ACTIVITY:
In the records that follow, find the line with "Matilda Jane Leggings"; from there, retype every line exactly through the line with "total: 318.77 -> 319.30", which also belongs to the answer.

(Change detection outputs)
□ □ □

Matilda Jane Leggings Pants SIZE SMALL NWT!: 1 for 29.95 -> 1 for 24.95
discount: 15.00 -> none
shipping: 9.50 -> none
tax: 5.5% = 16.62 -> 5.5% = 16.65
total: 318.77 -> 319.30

□ □ □

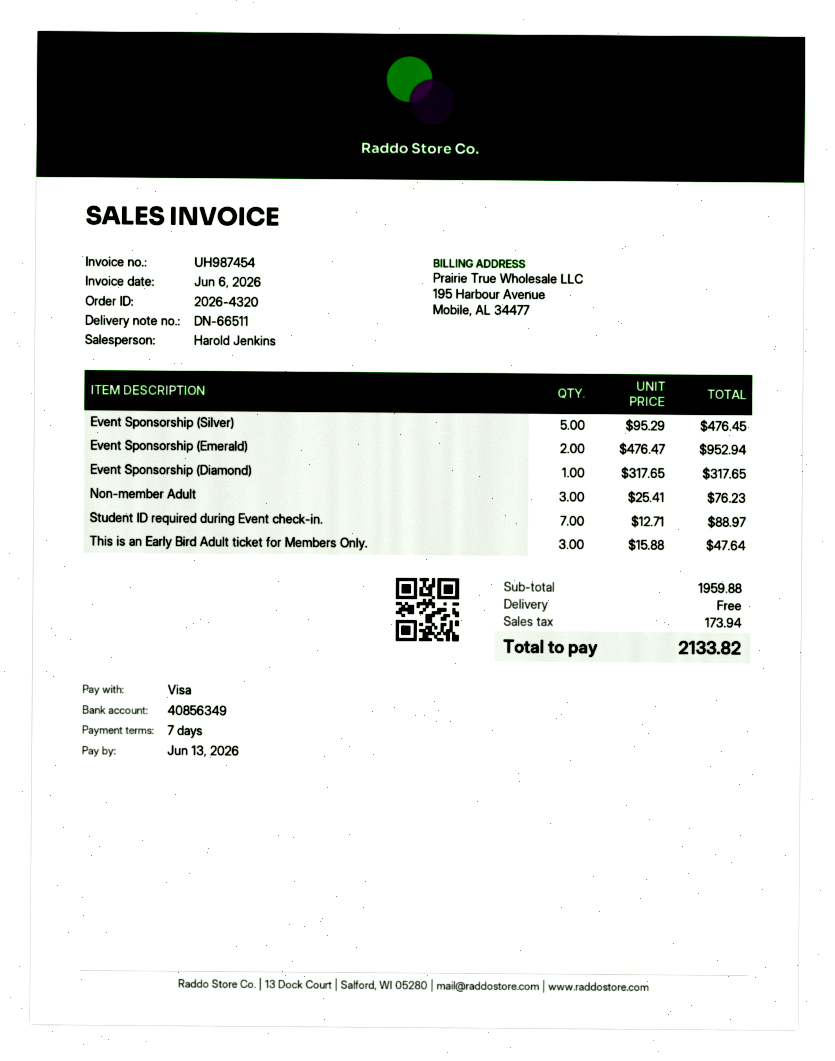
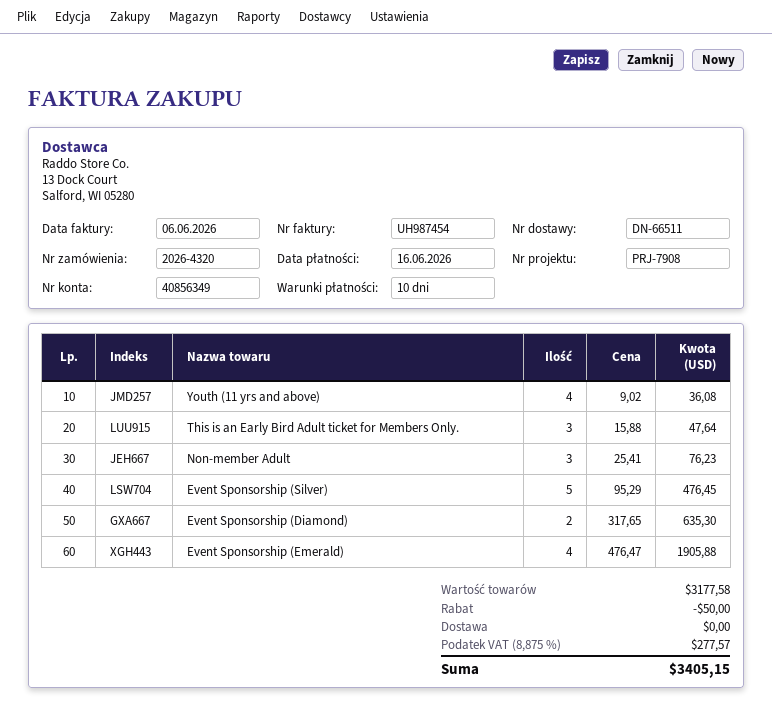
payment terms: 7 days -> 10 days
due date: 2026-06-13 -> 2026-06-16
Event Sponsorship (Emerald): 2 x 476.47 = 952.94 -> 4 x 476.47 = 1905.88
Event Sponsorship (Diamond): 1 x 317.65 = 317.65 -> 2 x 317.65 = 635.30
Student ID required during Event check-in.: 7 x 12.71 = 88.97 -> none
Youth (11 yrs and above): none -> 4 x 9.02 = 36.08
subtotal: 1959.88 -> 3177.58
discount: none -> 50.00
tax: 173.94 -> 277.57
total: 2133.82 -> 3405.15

□ □ □

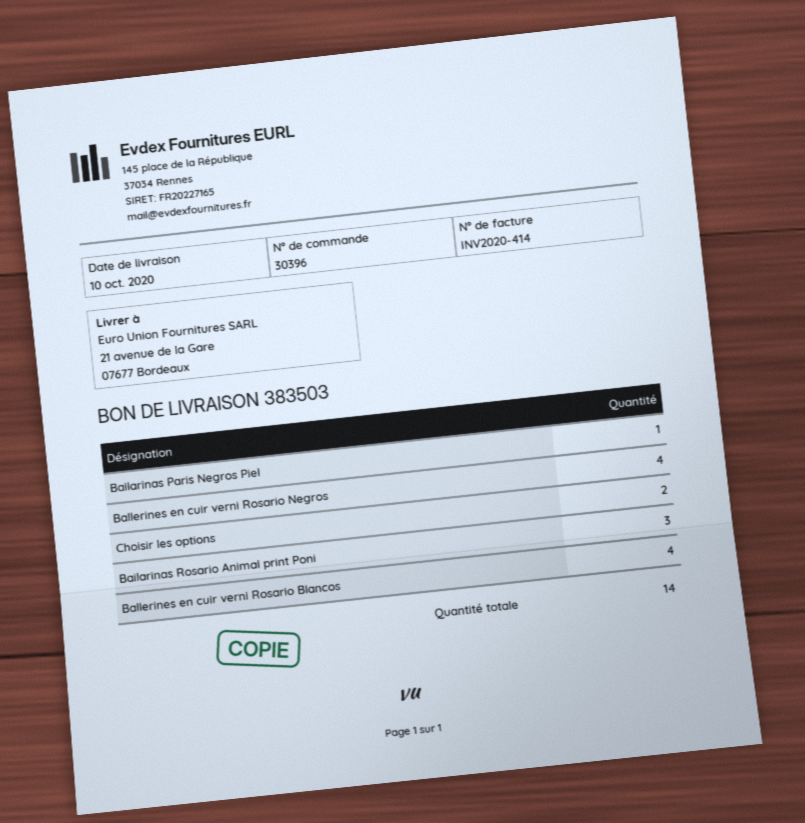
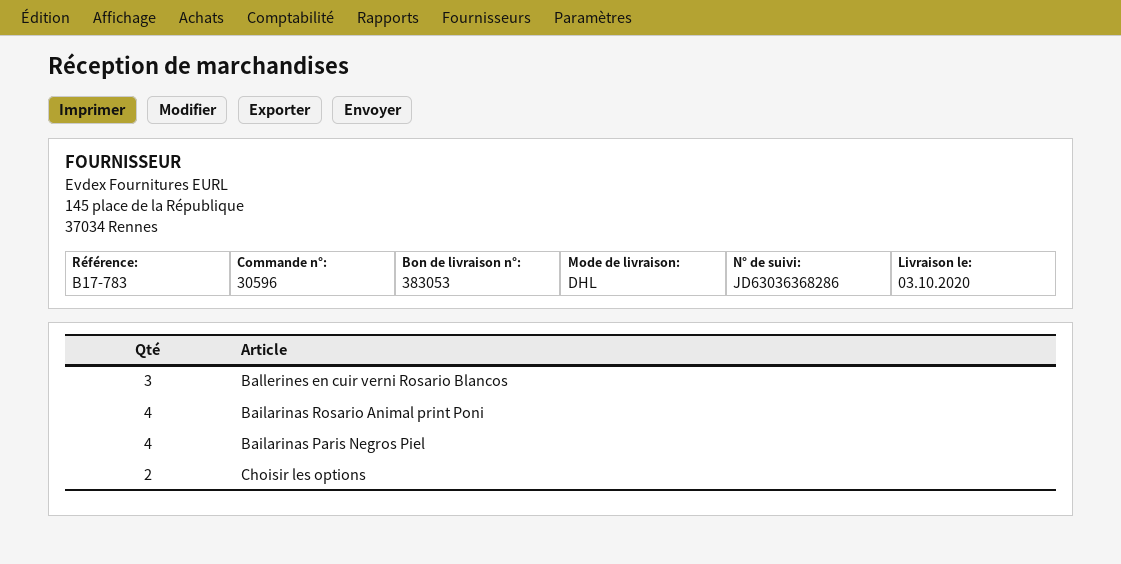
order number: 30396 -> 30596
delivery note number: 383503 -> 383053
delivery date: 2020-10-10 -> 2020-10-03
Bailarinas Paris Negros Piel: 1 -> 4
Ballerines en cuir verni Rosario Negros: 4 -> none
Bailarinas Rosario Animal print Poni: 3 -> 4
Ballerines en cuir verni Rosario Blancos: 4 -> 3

□ □ □

TASK OUTPUT:
Matilda Jane Leggings Pants SIZE SMALL NWT!: 1 for 29.95 -> 1 for 24.95
discount: 15.00 -> none
shipping: 9.50 -> none
tax: 5.5% = 16.62 -> 5.5% = 16.65
total: 318.77 -> 319.30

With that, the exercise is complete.